In this regard, Chávez even said in his program Aló Presidente in 2008 that Venezuela was “protected” (blindada) from the global crisis. He thought that Venezuela’s socialist project (twenty-first century socialism or Bolivarian socialism) would have as its interlocutor and rival a booming petrocapitalism that offered people expensive phones (yet socialism could do better with the new phone Orinoquia!) and offered them new cars (yet socialism could do better with the endogenous Veniran automobile project and the Chinese Chery imports!). What Chávez was totally unprepared for was a capitalism that wouldn’t offer any of the above, but would instead send people to eating out of garbage cans. (In effect, a capitalism that, far from being a rising tide lifting all boats, would turn into a tsunami sweeping away more than half of them.)
A Conceptual Error
The most profound theoretical and practical question at stake here is whether you can rely on capitalist value in the transition to socialism. If you are going to build your socialism on the basis of capitalist value, you are constrained by the rules of the game: reliance on market exchange, reified social relations (based on products rather than coordinated activities), and a quantity-based conception of economic progress. Letting the law of value govern one’s society makes building socialism almost impossible.
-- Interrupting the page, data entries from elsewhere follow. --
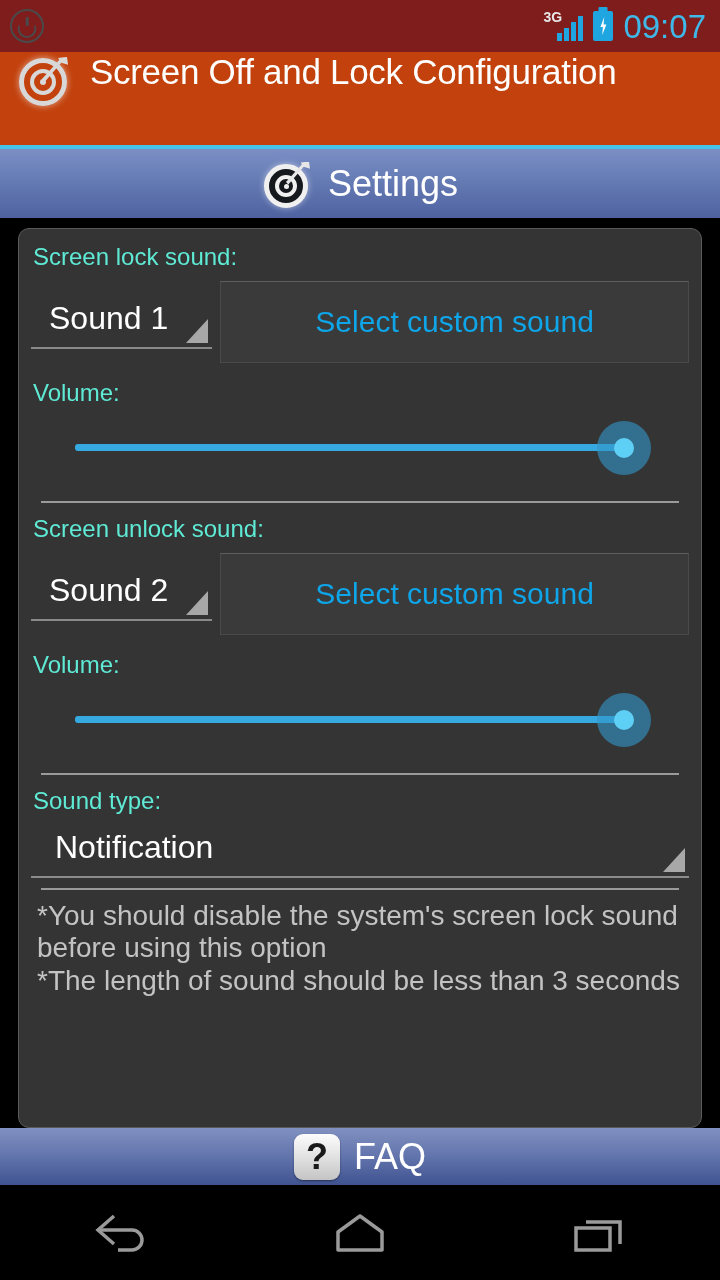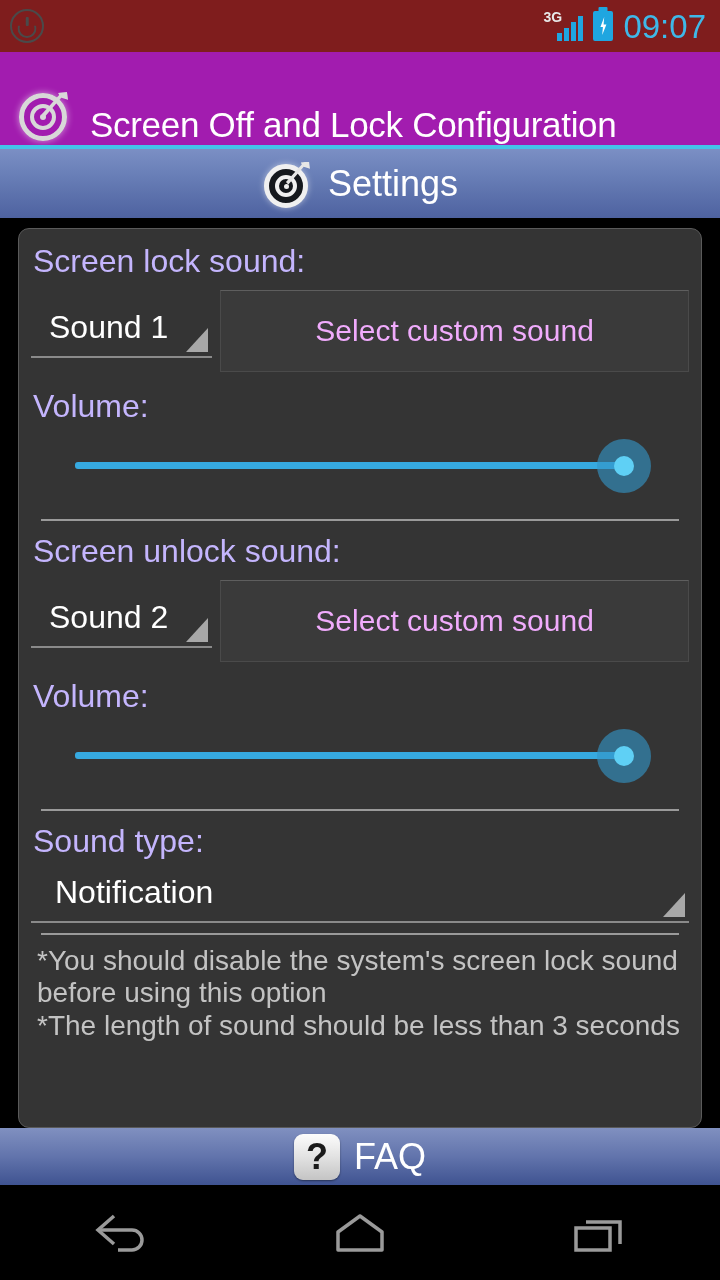"Screen Off and Lock Configuration" .titlebar { align-items: flex-end -> flex-start; background: #a21caf -> #c2410c }
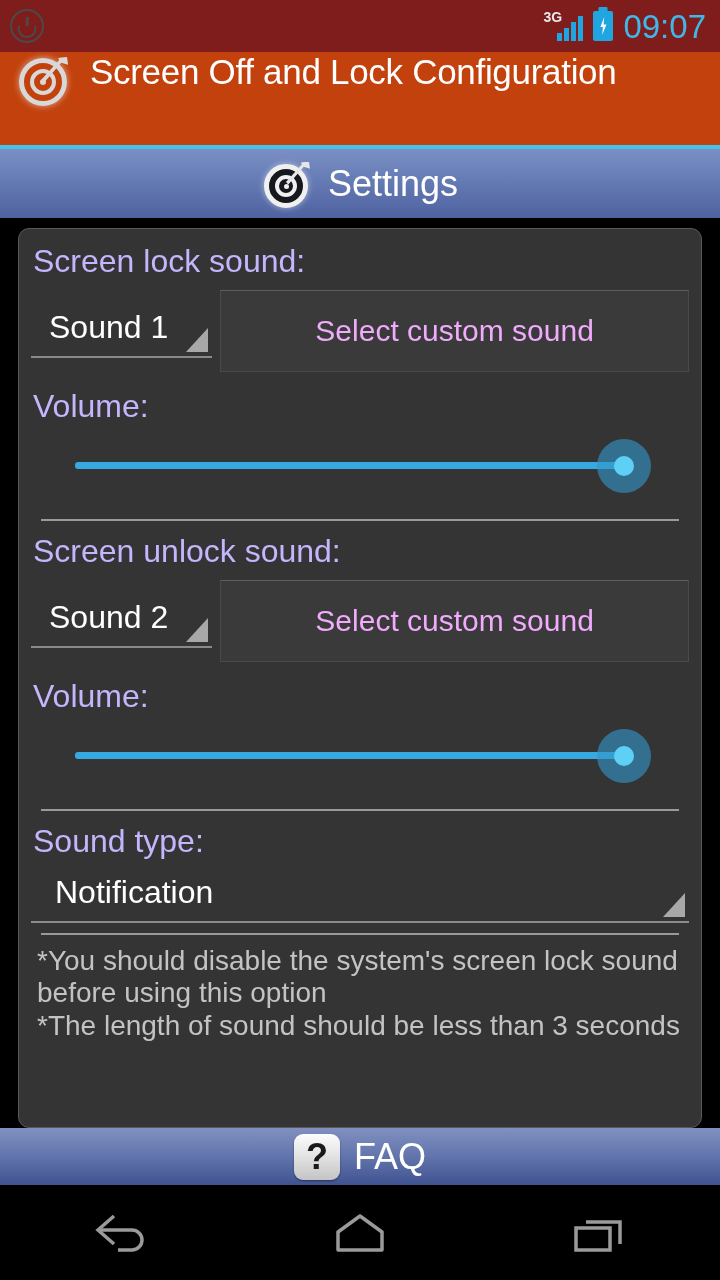"Screen lock sound:" .label { color: #c4b5fd -> #5eead4; font-size: 32px -> 24px }
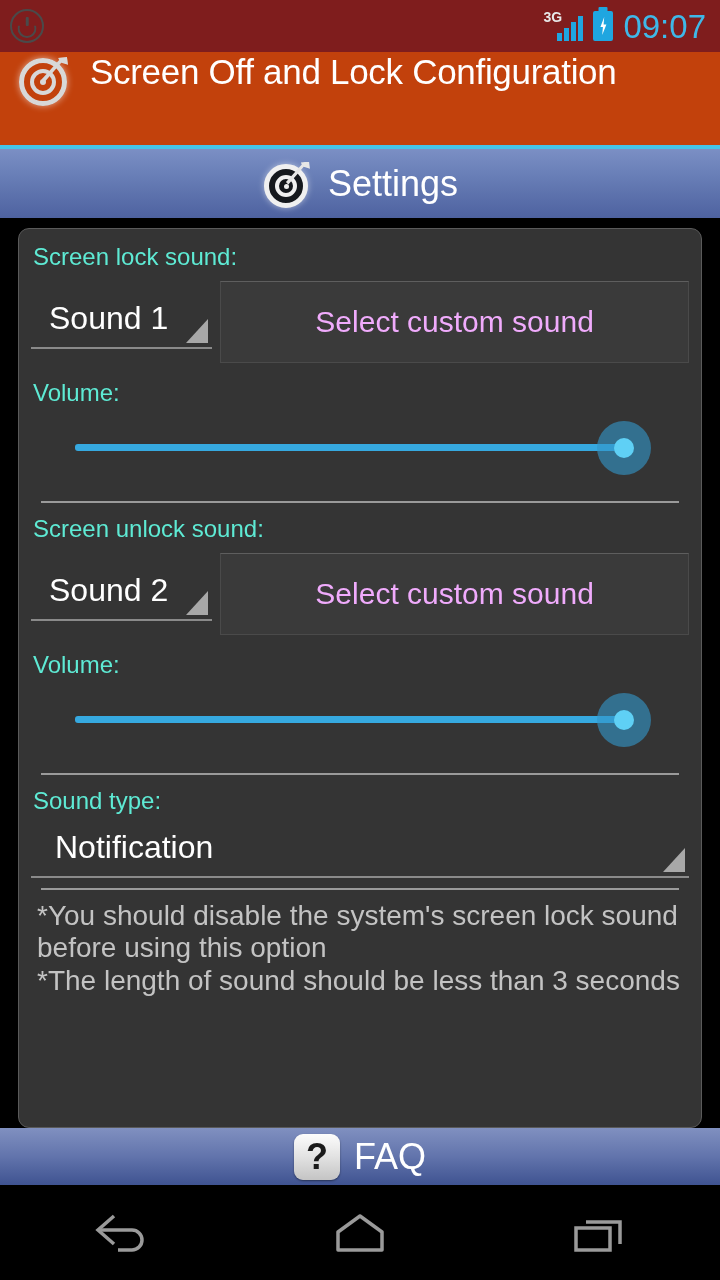"Select custom sound" .ghost-btn { color: #f0abfc -> #0ea5e9 }
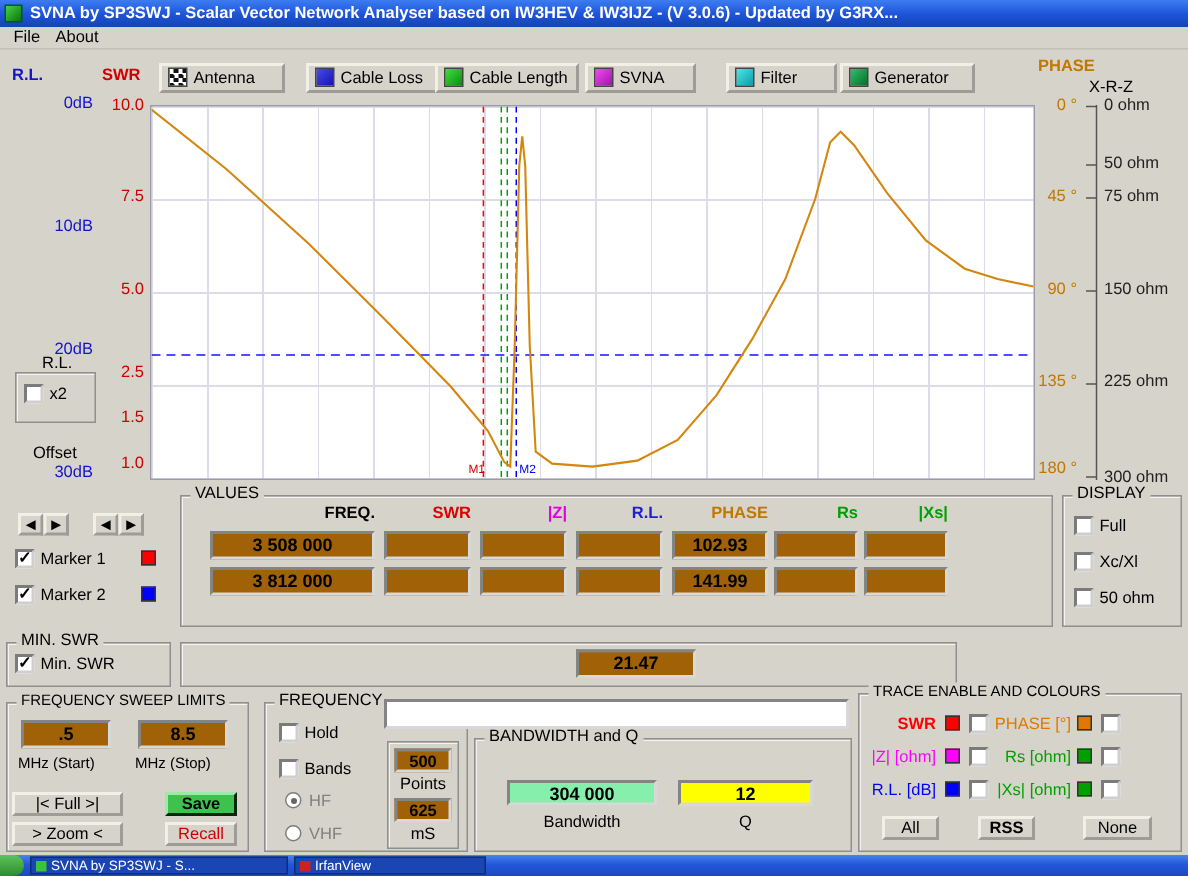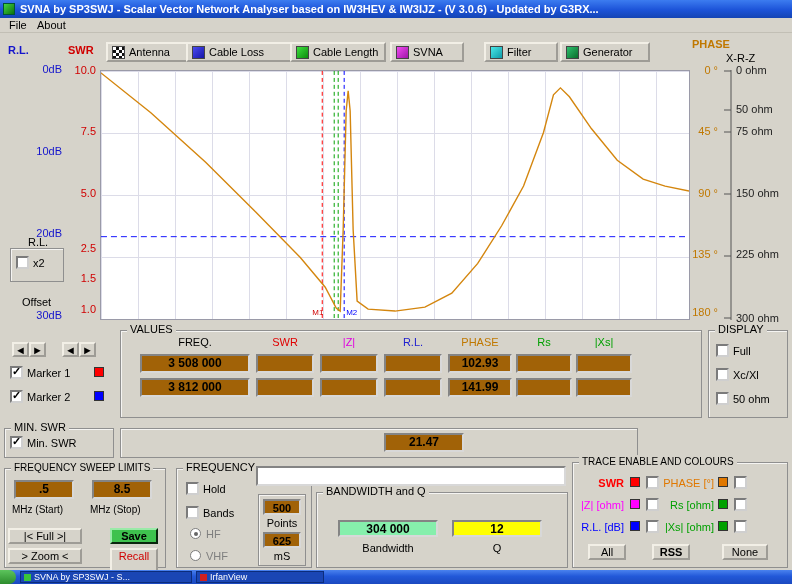"Cable Loss" div.tbtn { left: 186px -> 204px }
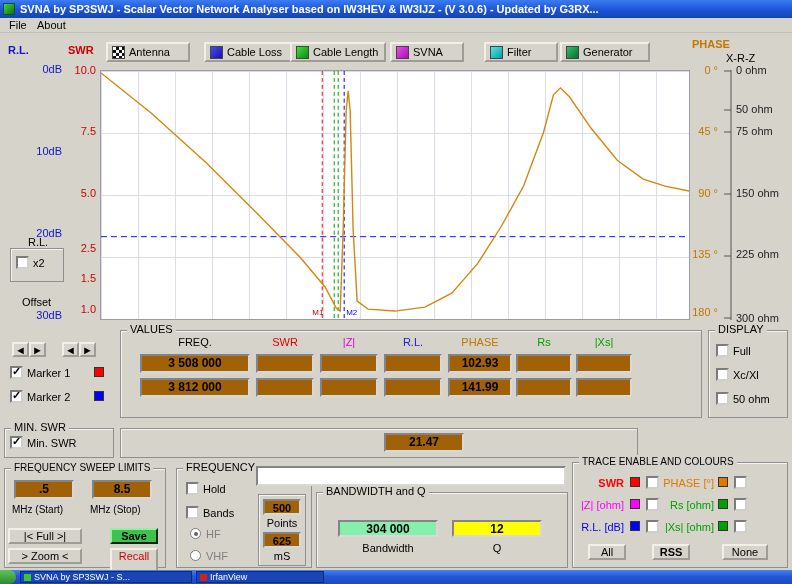"FREQ." .hdr { font-weight: normal -> bold; text-align: center -> right }
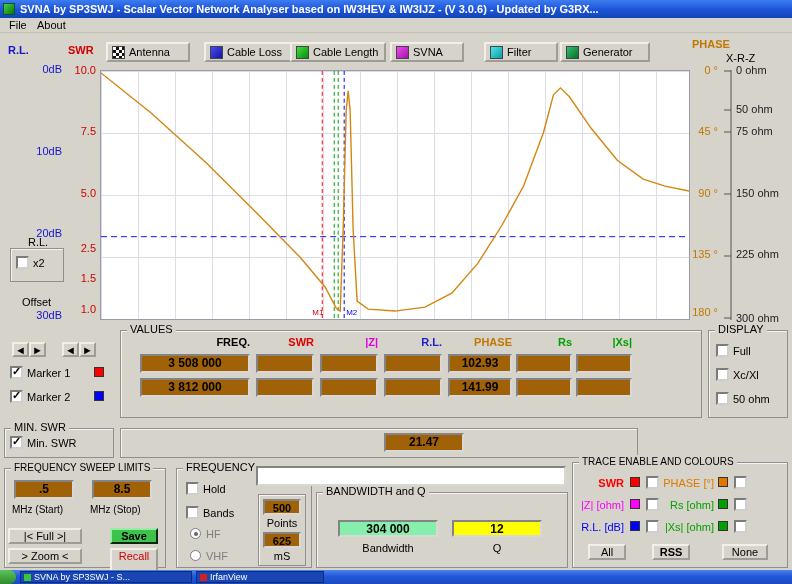"Recall" div.btn { height: 33px -> 16px }
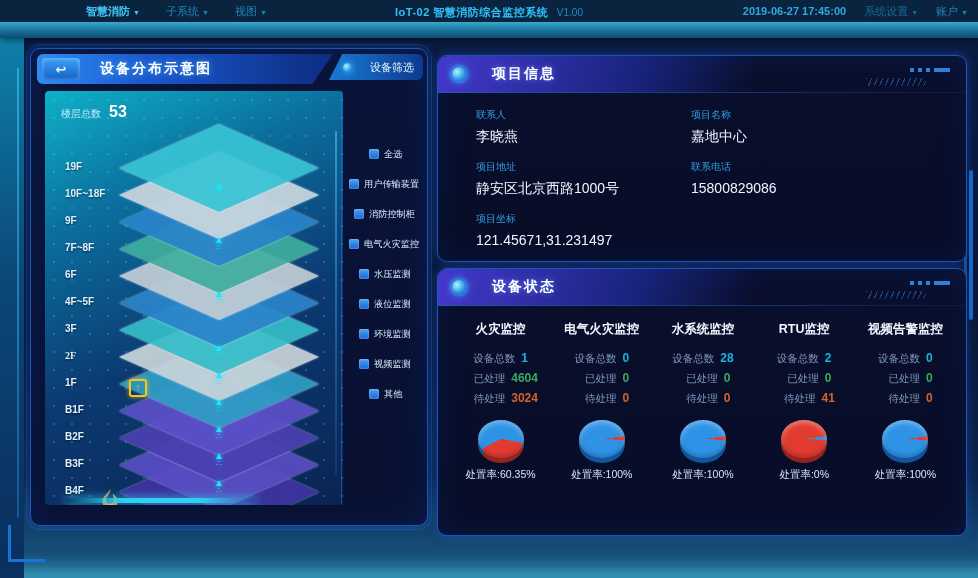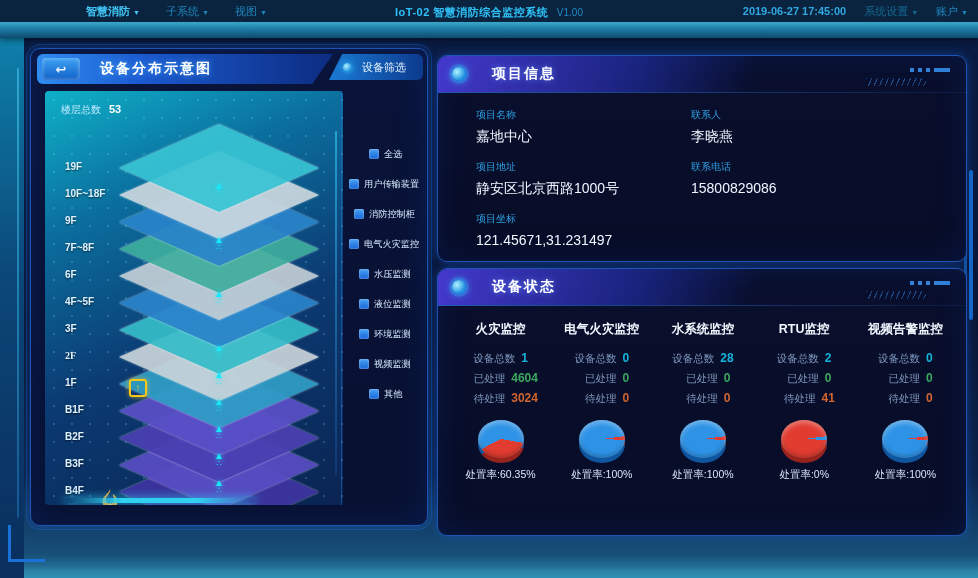"设备筛选" .filter-tab { gap: 10px -> 18px }
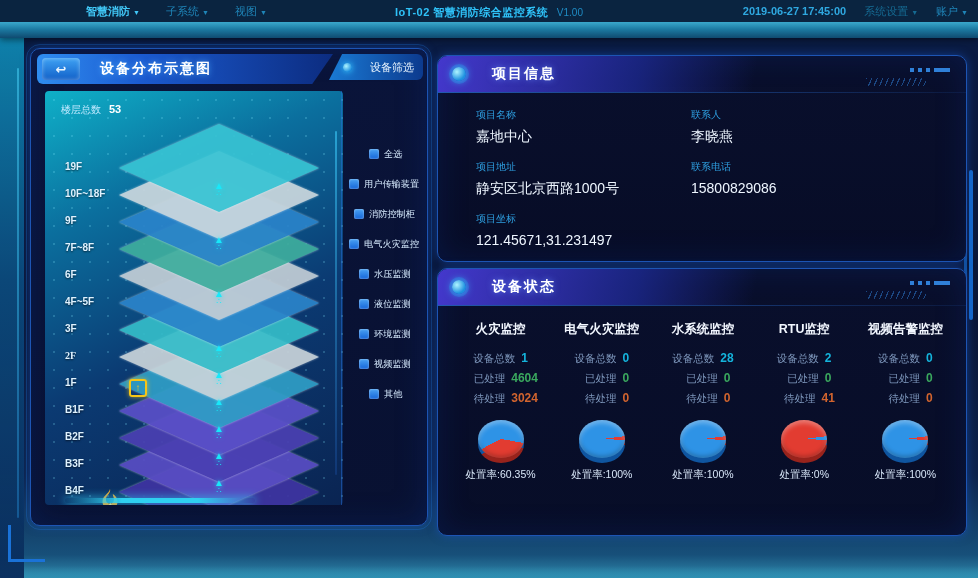"53" .floor-total b { font-size: 11px -> 16px }
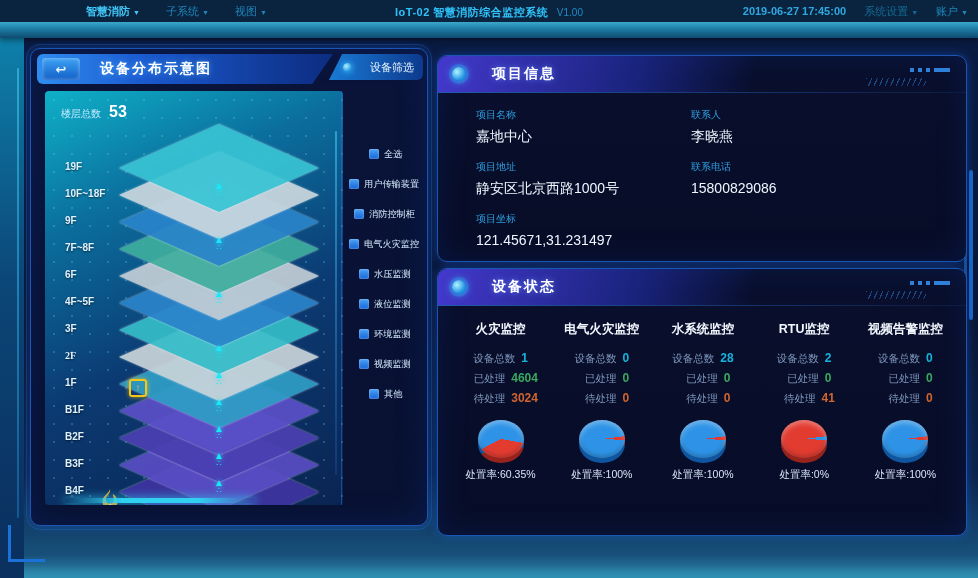"项目名称" div.info-field { order: before "联系人" -> after "联系人" }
That is because, even if the general guidelines of capitalist value might seem to be acceptable when the capitalist “going is good” and the market still functional, all it takes is for the market to plunge for you to lose your bearings entirely. That, in turn, is because they are not your bearings but rather capitalism’s. Then the project finds itself unable to motivate people, except with money and material incentives, which it now cannot offer. Again, it finds itself trying to import goods from the outside with a petrodollar that is unspeakably scarce. Finally, the project discovers that most militants and allies only speak the used up language of material incentives—allowed for pragmatic reasons to become the movement’s lingua franca.
We only need to look at the last stage of this contradictory trajectory—Maduro’s way of governing—to see very clearly what it leads to. Today the Chavist project apparently continues to plow forward according to the criteria of capitalist value: everything is “full steam ahead” in the official discourse, but the train cars behind the government’s locomotive are mostly empty, ghost cars. Maduro was undoubtedly an honest student of Chávez in the sense that he thought that the transition to socialism would be a matter of going from summit to summit. Hence he has continued to proceed in that manner even when the summits became, faute de mieux, fictional ones.
Yet there is an error of perception here that has informed the whole context. It is the failure to see that socialism is not “bigger” than capitalism, but rather is based on different criteria. Most especially, it has different motivations. Che Guevara said you cannot construct socialism with the worn out (melladas) arms of capitalism. In other words, as Thoreau said—referring to an apparently more individualistic project—you need to march to the beat of your own drummer.